Вот топчется около одного из стригалей высокий, спинастый мужичина в барашковом нагольном кожухе, заросший так, что у него уж и лица почти не видно за волосами. Стригаль неустанно работает и так же неустанно плетёт свои бесконечные россказни, искусно перескакивая с одного на другое, на третье... Мужик слушает с любопытством и от удовольствия пошморгивает носом. Дождавшись, когда стригаль закончит свою очередную побаску, крякнет, качнёт кудлатой головой, повернётся, намереваясь пойти прочь, да тут же и передумает, степенно подступится с другого боку, опять начнёт пошморгивать носом.
— Ты уж мне в глазах настрял во как! — не выдерживает стригаль, когда мужик, поди, в десятый раз подступает к нему. — Сопишь, шваешь туды-сюды, а стричься небось не станешь?
— Стричься погожу, — спокойно отговаривает мужик. — Не поры ишшо...
— Не поры?! — прекратив работу, упирает в него глумливый взгляд стригаль. — Поглядел бы на себя!
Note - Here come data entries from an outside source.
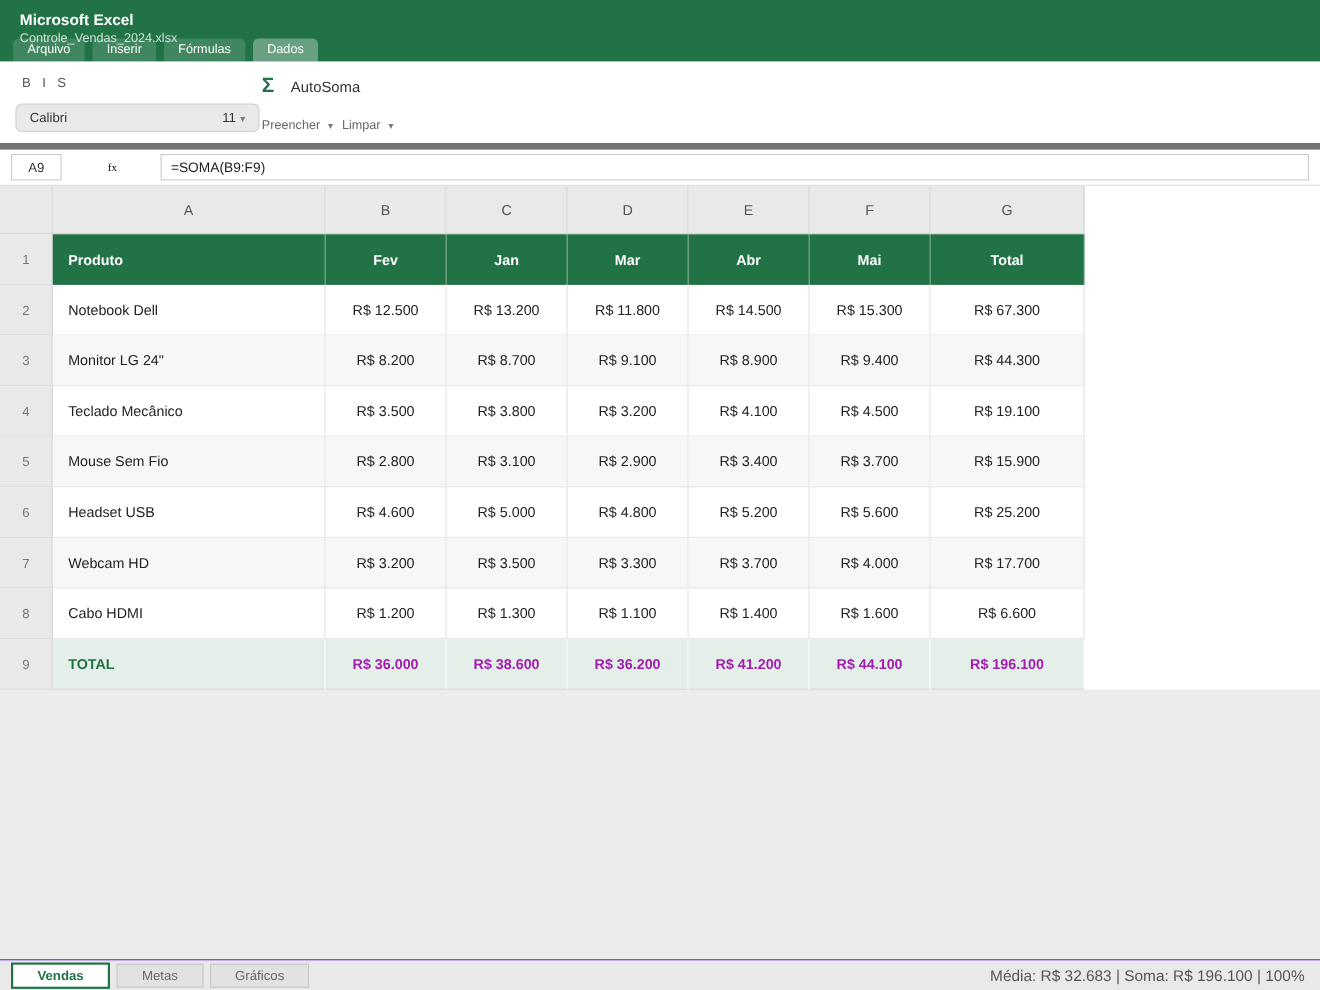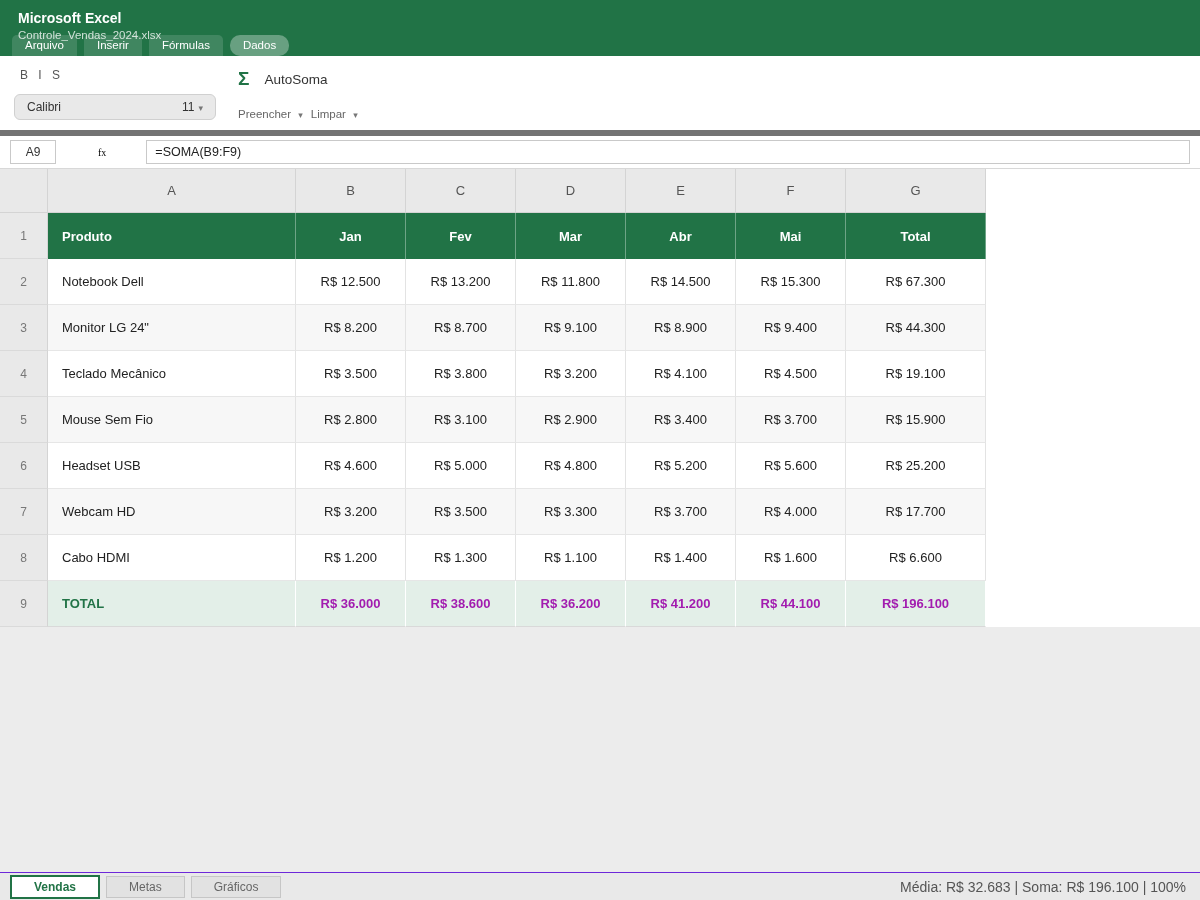--- a/index.html
+++ b/index.html
@@ -7,27 +7,27 @@
     font-family:"Liberation Sans", sans-serif; background:#ececec; }
 
   
   .titlebar { position:relative; height:56px; background:#217346; }
   .app-title { position:absolute; left:18px; top:10px; font-size:14px; font-weight:bold; color:#fff; }
   .doc-subtitle { position:absolute; left:18px; top:29px; font-size:11.5px; color:rgba(255,255,255,.78);
     z-index:2; pointer-events:none; }
   .ribbon-tabs { position:absolute; left:12px; bottom:0; display:flex; gap:7px; z-index:1; }
   .ribbon-tab { padding:4px 13px 5px; font-size:11.5px; color:#fff;
     background:rgba(255,255,255,.14); border-radius:5px 5px 0 0; cursor:default; }
-  .ribbon-tab.active { background:rgba(255,255,255,.32);border-radius:10px; }
+  .ribbon-tab.active { background:rgba(255,255,255,.32); }
 
   
   .toolbar { position:relative; height:80px; background:#fff; border-bottom:6px solid #737373; }
   .fmt-group { position:absolute; left:20px; top:12px; font-size:12px; color:#555; }
   .fmt-btn { margin-right:7px; cursor:default; }
-  .font-box { position:absolute; left:14px; top:38px; width:202px; height:26px;
+  .font-box { position:absolute; left:14px; top:38px; width:222px; height:26px;
     background:#e9e9e9; border:1px solid #d0d0d0; border-radius:6px;
     display:flex; align-items:center; justify-content:space-between; padding:0 12px;
     font-size:12px; color:#333; }
   .font-size-wrap { color:#333; }
   .caret { font-size:9px; color:#777; margin-left:4px; }
   .autosum { position:absolute; left:238px; top:12px; display:flex; align-items:center; gap:15px; }
   .sigma { color:#217346; font-weight:bold; font-size:19px; }
   .autosum-label { font-size:13.5px; color:#333; }
   .fill-clear { position:absolute; left:238px; top:52px; font-size:11.5px; color:#666;
     display:flex; gap:8px; align-items:flex-end; }
@@ -133,22 +133,22 @@
       <div class="col-head col-b">C</div>
       <div class="col-head col-b">D</div>
       <div class="col-head col-b">E</div>
       <div class="col-head col-b">F</div>
       <div class="col-head col-g">G</div>
     </div>
   <div id="grid-body">
       <div class="sheet-row row-head">
         <div class="gutter">1</div>
         <div class="cell col-a left">Produto</div>
+        <div class="cell col-b">Fev</div>
         <div class="cell col-b">Jan</div>
-        <div class="cell col-b">Fev</div>
         <div class="cell col-b">Mar</div>
         <div class="cell col-b">Abr</div>
         <div class="cell col-b">Mai</div>
         <div class="cell col-g">Total</div>
       </div>
       <div class="sheet-row">
         <div class="gutter">2</div>
         <div class="cell col-a left">Notebook Dell</div>
         <div class="cell col-b">R$ 12.500</div>
         <div class="cell col-b">R$ 13.200</div>

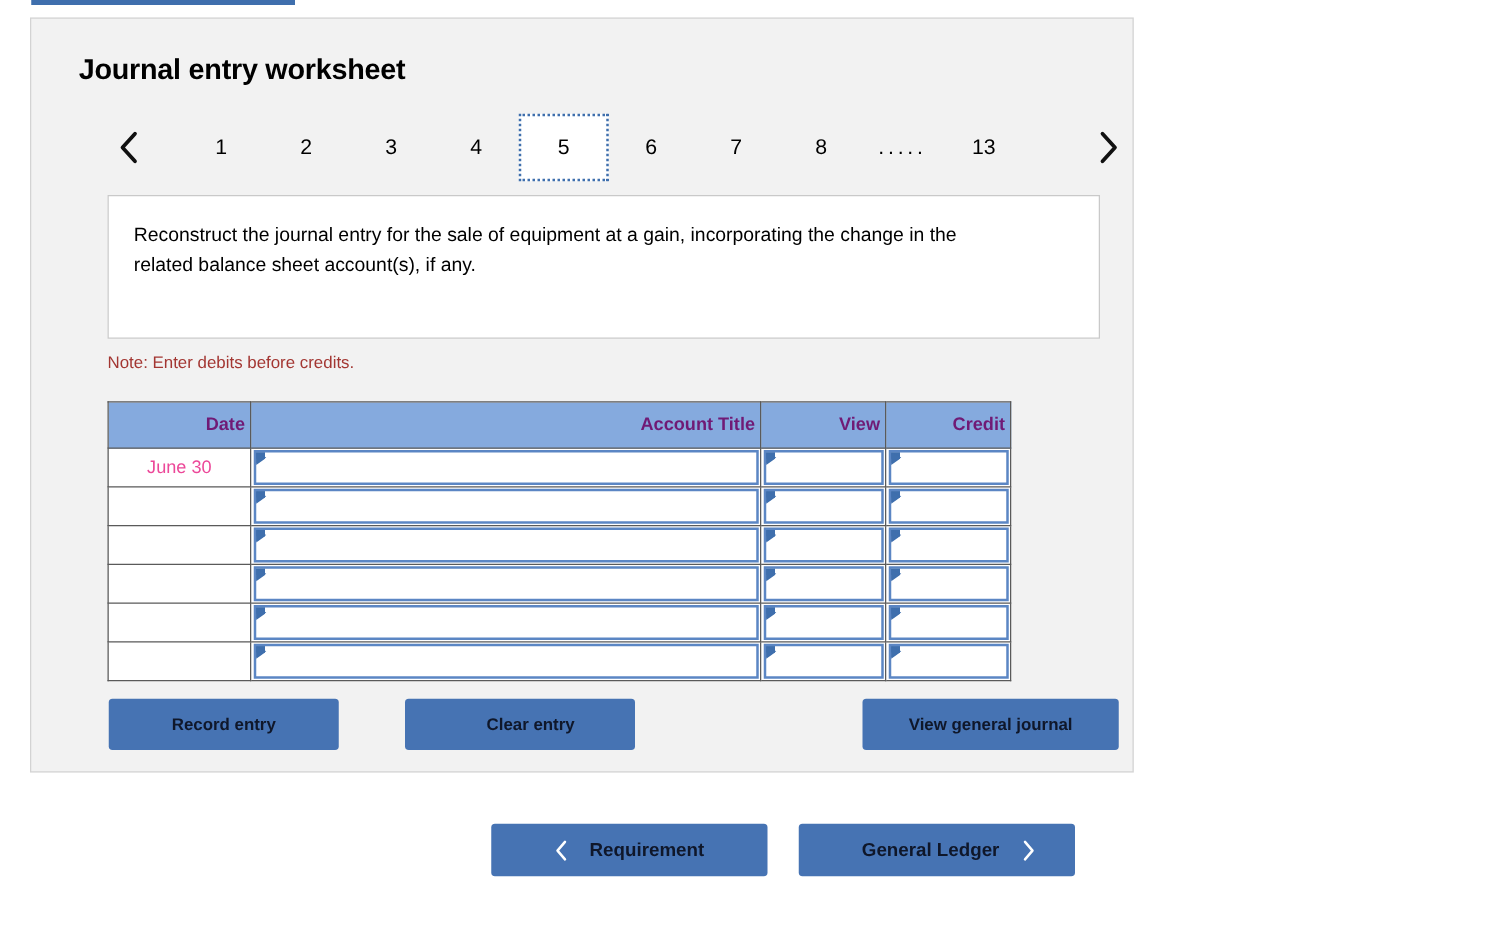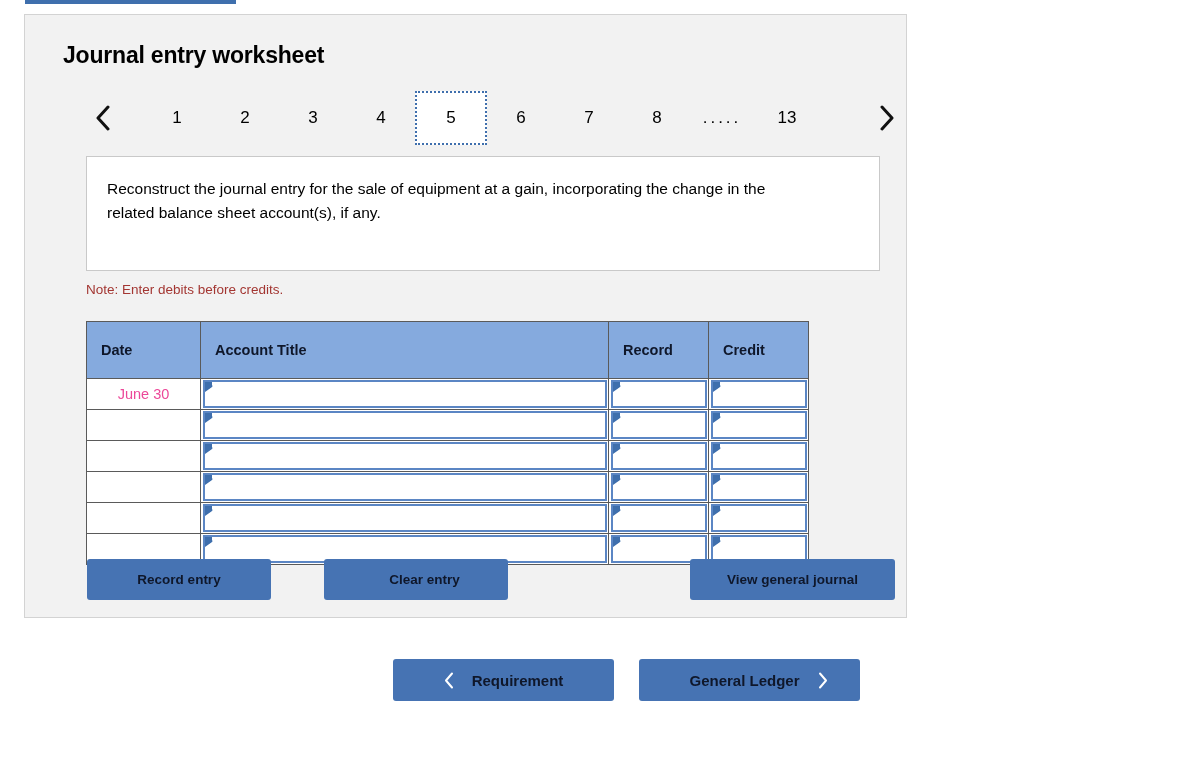--- a/index.html
+++ b/index.html
@@ -144,23 +144,23 @@
     width: 722px;
     border-collapse: collapse;
     table-layout: fixed;
   }
   .jtable th {
     background: #85aade;
     border: 1px solid #5a5a5a;
     height: 28px;
     font-size: 14.5px;
     font-weight: bold;
-    color: #0f172a;
-    padding: 14px;
-    text-align: left;
+    color: #701a75;
+    padding: 4px;
+    text-align: right;
   }
   .jtable td {
     border: 1px solid #5a5a5a;
     height: 30px;
     padding: 0;
     background: #ffffff;
     vertical-align: middle;
   }
   .col-date  { width: 114px; }
   .col-title { width: 408px; }
@@ -288,21 +288,21 @@
       <colgroup>
         <col class="col-date">
         <col class="col-title">
         <col class="col-debit">
         <col class="col-credit">
       </colgroup>
       <thead>
         <tr>
           <th>Date</th>
           <th>Account Title</th>
-          <th>Record</th>
+          <th>View</th>
           <th>Credit</th>
         </tr>
       </thead>
       <tbody id="jtable-body">
           <tr>
             <td class="date-cell">June 30</td>
             <td>
               <div class="cellbox-wrap">
                 <div class="cellbox">
                   <span class="marker"></span>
Что та борзая оброс шерстью. Один нюх торчит!
— Нюх у мене не торчит, — по-прежнему спокойно, без малейшей доли обиды, отговаривает мужик. — Я заворносый. А вот у тебе истинно нос как у борзой — продолговен и ноздряст.
— Ишь ты! — удивляется стригаль, не ожидавший такого и, должно быть, от этого удивления и неожиданности не рассердившийся на мужика. — А ещё чего скажешь?
— А боль ничаво... Тебе послушаю. Дюжа хитро сказываешь.
— Горазд на даровщину слушать, — уже с обидой говорит стригаль. — Ступай себе!
— Нешто и за сказы плату берёшь?
— За сказы не беру... А сказываю для тех, кто легчится, дабы им нудоты не было.
— Коль так, тады и я олегчусь. Токмо сказывай дале...
— А легчиться истинно будешь, не обманешь? — недоверчиво спрашивает стригаль.
— Плату которую возьмёшь?
— По твоим волосищам — деньга.
— Новгородка аль московка?
— Московка...
— Всё едино много. Мене за деньгу день-деньской потеть надобно. Разумей разницу.
— То ты разумей разницу. Работа работе рознь! Вестимо, лапти плести — однова в день есть. А в нашем деле иная мера, понеже не столь руки работают, сколь голова. Я иной раз и пальцем не двину, а заработаю рубль.
— Не всё ври в один раз, покидай и на завтра в запас.
— Не веришь? — загорается стригаль.
— Про рубль — нипочём не верю, — спокойно и твёрдо отвечает мужик.
— А вот слушай! — Стригаль самодовольно избоченивается. — Кличут меня третьего дня на боярское подворье. Ведут в палаты, и выходит ко мне из терема боярыня... Ах и боярыня! Бровми союзна, телом изобильна, млечною белостию облиянна! И речёт она мне скорбным голосом, что-де и напасть на неё не бабья нашла, усыдеи, как у мужика, растут. Поглядел я на неё — и вправду вижу: прозябло роство над губой у боярыни, как у недоросля. И, чую, горе ей от того несказанное, и хочет она от той напасти избавиться, потому и покликала меня. И говорю я ей, глядя в её исскорбевшие очи, вопрошая: уж не спутала ли боярыня-сударыня с супругом со своим, с боярином, небо с землёю? А она не разумеет, про что я спрашиваю, и говорю я ей тогда, что небо — то супруг её, боярин, а земля — то она сама, боярыня, и что извечно так установлено, что небо повсегда горе, а земля повсегда долу, а кто в сладострастии переставляется местами, тот и естество своё переставляет. И зарделась боярыня, как маков цвет, и дала мне сто копейных да велела до самых ворот провожать!